Monday, January 14, 2013

Scalzi, The Human Division, Episode 1: The B-Team

Novelist, satirist, blogger and SFWA president John Scalzi has returned to his Old Man's War universe with The Human Division, a serialized novel whose first "episode" (i.e. chapter) comes out January 15, 2013.  The good folks at Tor/Forge were kind enough to provide me advance copies of Episodes 1-3, so in an experiment of sorts, I'll be reviewing each of these chapters a day before their release. 


If you recall, I was disappointed with Redshirts, Scalzi's satire of logistical inconsistencies in the Star Trek universe, and TV/film science fiction in general. It's not that the book was bad, per se, but I found its self-referential "meta" humor to be a bit tedious. I couldn't help but wish Scalzi had, instead, produced something more like the serious yet darkly humorous Old Man's War series. That time has come.

For those who don't know it, the OMW series comprises a trilogy plus a fourth book retelling the story from the perspective of a child, Zoe, who figures heavily into the story arc.

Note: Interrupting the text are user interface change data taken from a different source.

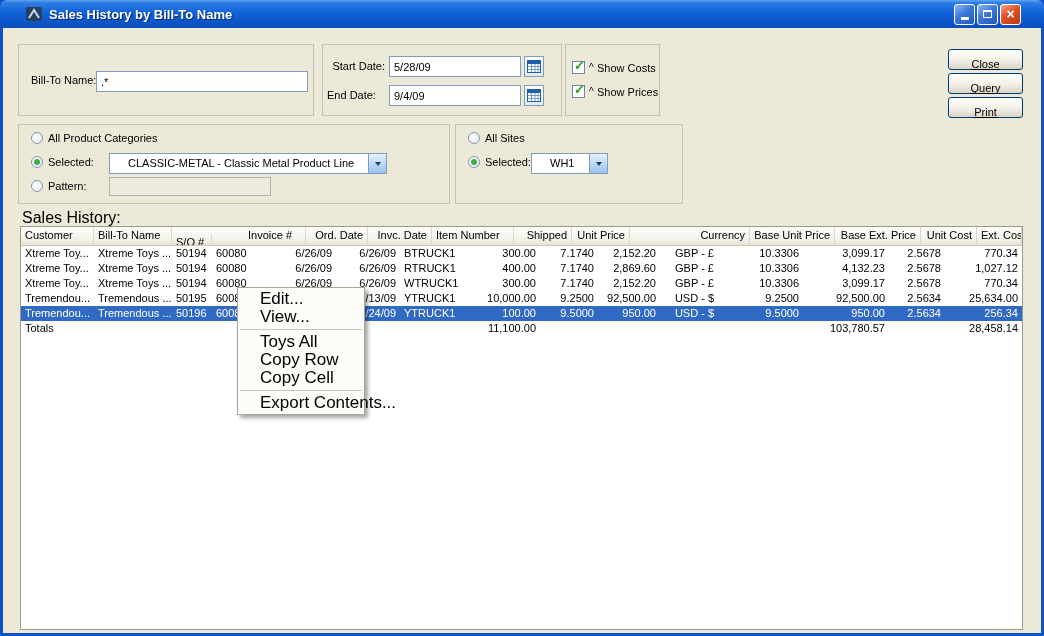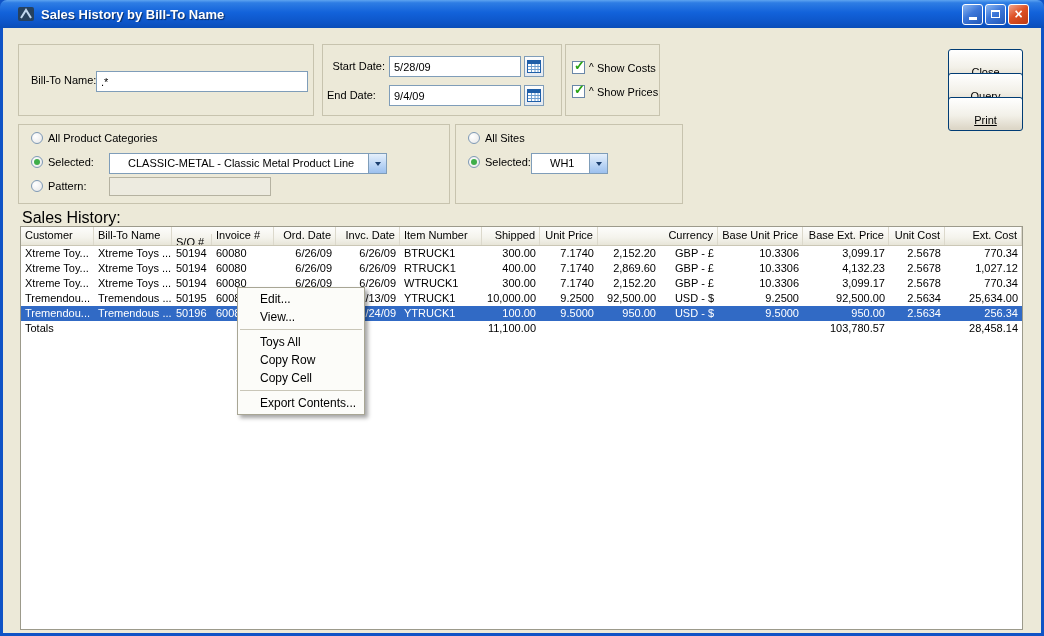"Sales History by Bill-To Name" .titlebar { padding: 0 15px -> 0 23px }
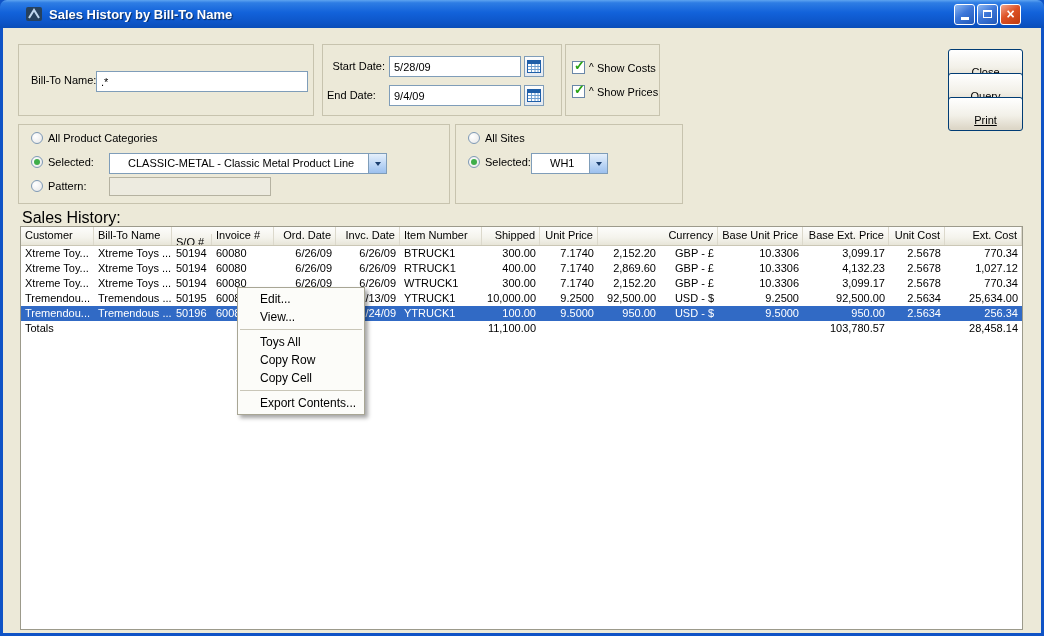"Close" .xpbtn { padding: 16px -> 8px }
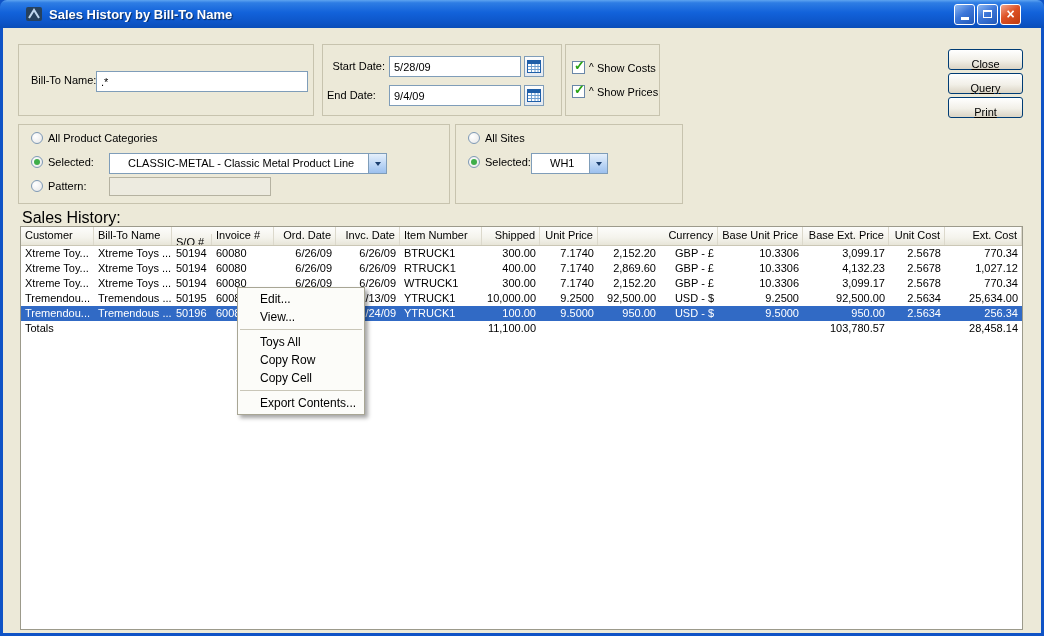"Invoice #" div.hcell { margin-left: none -> 32px }
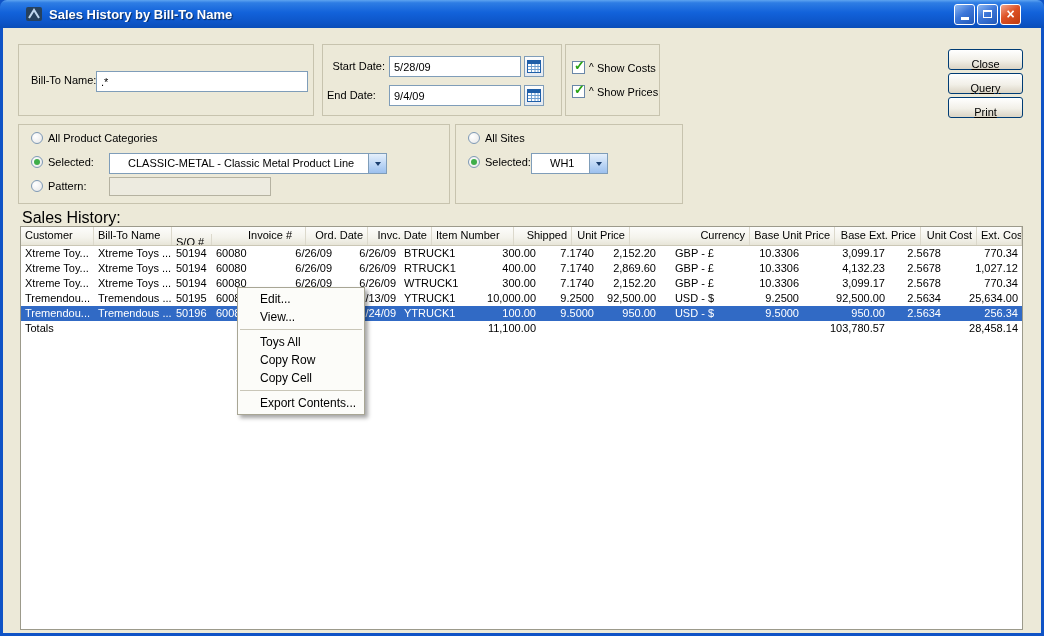"Edit..." .menu-item { font-size: 12px -> 17px }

Many readers I've spoken with interpret the series as an uncritical homage to Robert Heinlein, and specifically, to the militaristic space opera Starship Troopers. But while there's certainly an element of homage involved, the OMW books are deeply critical of the jingoism and aggressive militarism at the heart of Starship Troopers and a lot of military SF. In that sense they are much closer to Joe Haldeman's anti-war classic The Forever War, which was also written as a response to Heinlein.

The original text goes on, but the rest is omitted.